如果您想-说出-记录最常见的搜索引擎抓取工具的访问次数,则可以使用

$interestingCrawlers = array( 'google', 'yahoo' );
$pattern = '/(' . implode('|', $interestingCrawlers) .')/';
$matches = array();
$numMatches = preg_match($pattern, strtolower($_SERVER['HTTP_USER_AGENT']), $matches, 'i');
if($numMatches > 0) // Found a match
{
  // $matches[1] contains an array of all text matches to either 'google' or 'yahoo'
}

16

您可以通过以下功能查看它是否是搜索引擎:

<?php
function crawlerDetect($USER_AGENT)
{
$crawlers = array(
'Google' => 'Google',
'MSN' => 'msnbot',
      'Rambler' => 'Rambler',
      'Yahoo' => 'Yahoo',
      'AbachoBOT' => 'AbachoBOT',
      'accoona' => 'Accoona',
      'AcoiRobot' => 'AcoiRobot',
      'ASPSeek' => 'ASPSeek',
      'CrocCrawler' => 'CrocCrawler',
      'Dumbot' => 'Dumbot',
      'FAST-WebCrawler' => 'FAST-WebCrawler',
      'GeonaBot' => 'GeonaBot',
      'Gigabot' => 'Gigabot',
      'Lycos spider' => 'Lycos',
      'MSRBOT' => 'MSRBOT',
      'Altavista robot' => 'Scooter',
      'AltaVista robot' => 'Altavista',
      'ID-Search Bot' => 'IDBot',
      'eStyle Bot' => 'eStyle',
      'Scrubby robot' => 'Scrubby',
      'Facebook' => 'facebookexternalhit',
  );
  // to get crawlers string used in function uncomment it
  // it is better to save it in string than use implode every time
  // global $crawlers
   $crawlers_agents = implode('|',$crawlers);
  if (strpos($crawlers_agents, $USER_AGENT) === false)
      return false;
    else {
    return TRUE;
    }
}
?>

然后您可以像这样使用它:

<?php $USER_AGENT = $_SERVER['HTTP_USER_AGENT'];
  if(crawlerDetect($USER_AGENT)) return "no need to lang redirection";?>

2
我认为此列表已过时,例如,我看不到“ slurp”,它是Yahoo,它是蜘蛛help.yahoo.com/kb/SLN22600.html
Daan

11

我正在用它来检测机器人:

if (preg_match('/bot|crawl|curl|dataprovider|search|get|spider|find|java|majesticsEO|google|yahoo|teoma|contaxe|yandex|libwww-perl|facebookexternalhit/i', $_SERVER['HTTP_USER_AGENT'])) {
    // is bot
}

另外,我使用白名单来阻止有害的机器人:

if (preg_match('/apple|baidu|bingbot|facebookexternalhit|googlebot|-google|ia_archiver|msnbot|naverbot|pingdom|seznambot|slurp|teoma|twitter|yandex|yeti/i', $_SERVER['HTTP_USER_AGENT'])) {
    // allowed bot
}

然后,有害的漫游器(=假阳性用户)便能够解决验证码问题,从而可以在24小时内解除封锁。而且由于没人能解决这个验证码,所以我知道它不会产生假阳性。因此,僵尸程序检测似乎可以正常工作。

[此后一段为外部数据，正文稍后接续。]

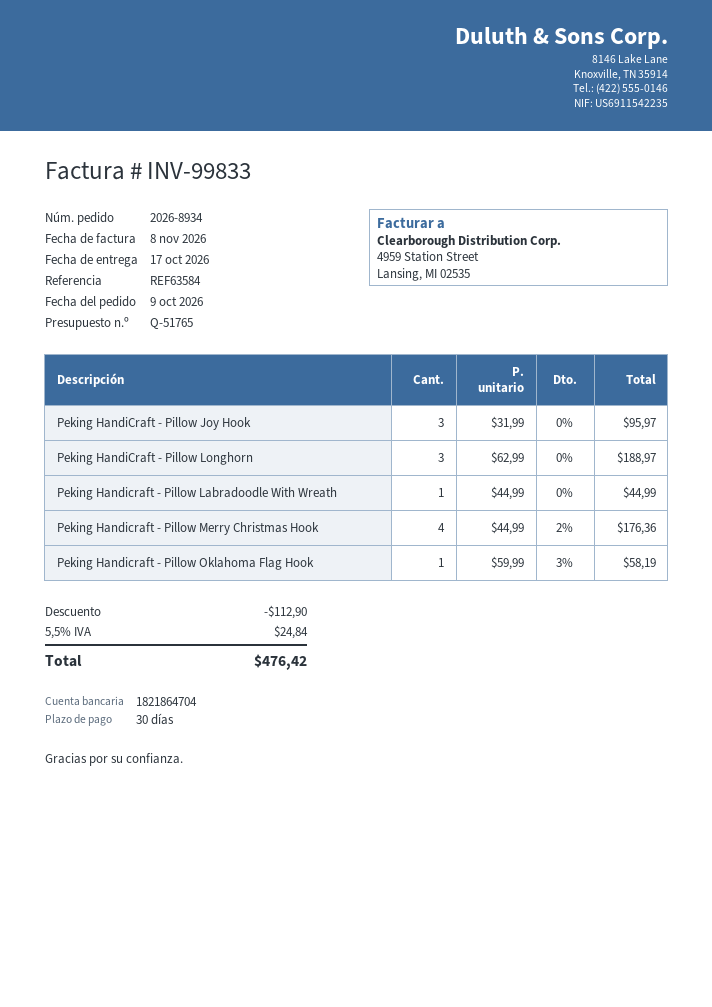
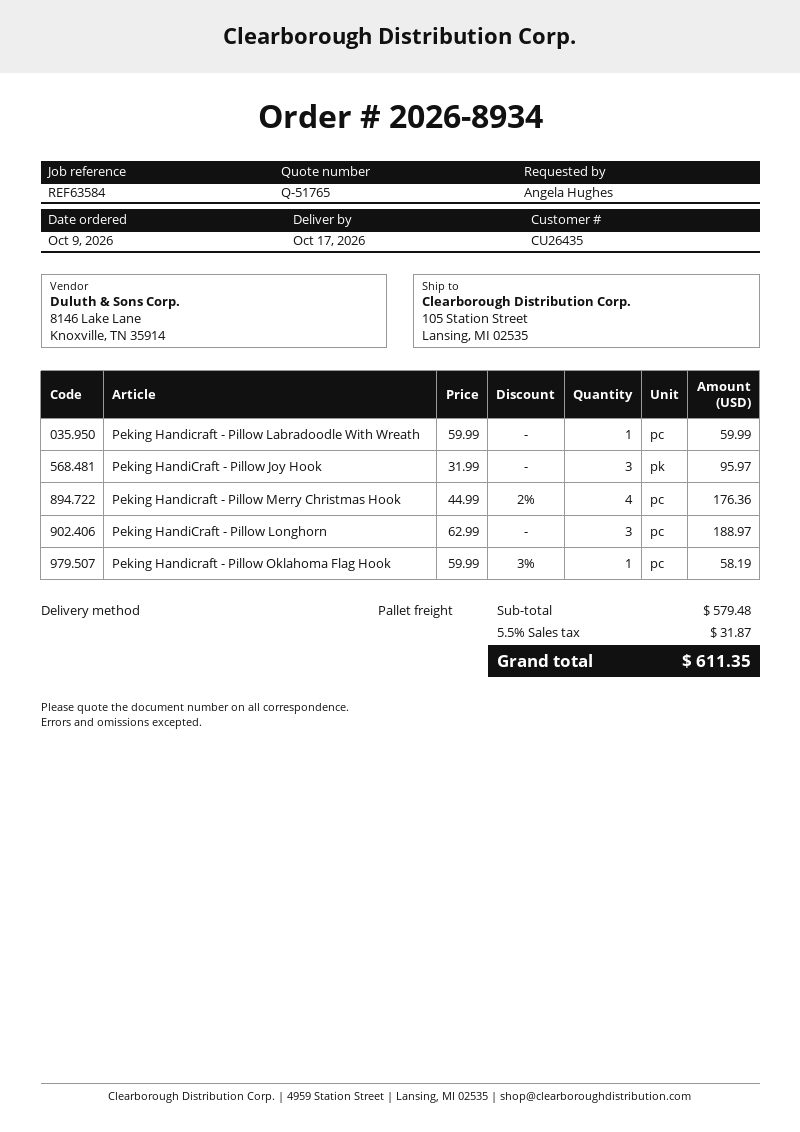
Peking Handicraft - Pillow Labradoodle With Wreath: 1 x 44.99 = 44.99 -> 1 x 59.99 = 59.99
discount: 112.90 -> none
tax: 5.5% = 24.84 -> 5.5% = 31.87
total: 476.42 -> 611.35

注意:我的白名单基于Facebooks robots.txt


您忘记了)第一段代码的结尾。
卢多-纪录

10

因为任何客户端都可以将用户代理设置为他们想要的,所以寻找“ Googlebot”,“ bingbot”等仅仅是工作的一半。

第二部分是验证客户端的IP。在过去,这需要维护IP列表。您在网上找到的所有列表均已过时。顶级搜索引擎正式支持通过DNS进行验证,如Google https://support.google.com/webmasters/answer/80553和Bing http://www.bing.com/webmaster/help/how-to-verify所述-bingbot-3905dc26

首先,对客户端IP执行反向DNS查找。对于Google,此主机名在googlebot.com下,对于Bing,其主机名在search.msn.com下。然后,由于有人可以在其IP上设置这样的反向DNS,因此您需要使用该主机名上的正向DNS查找进行验证。如果生成的IP与该网站的访问者之一相同,则可以确定它是该搜索引擎的爬网程序。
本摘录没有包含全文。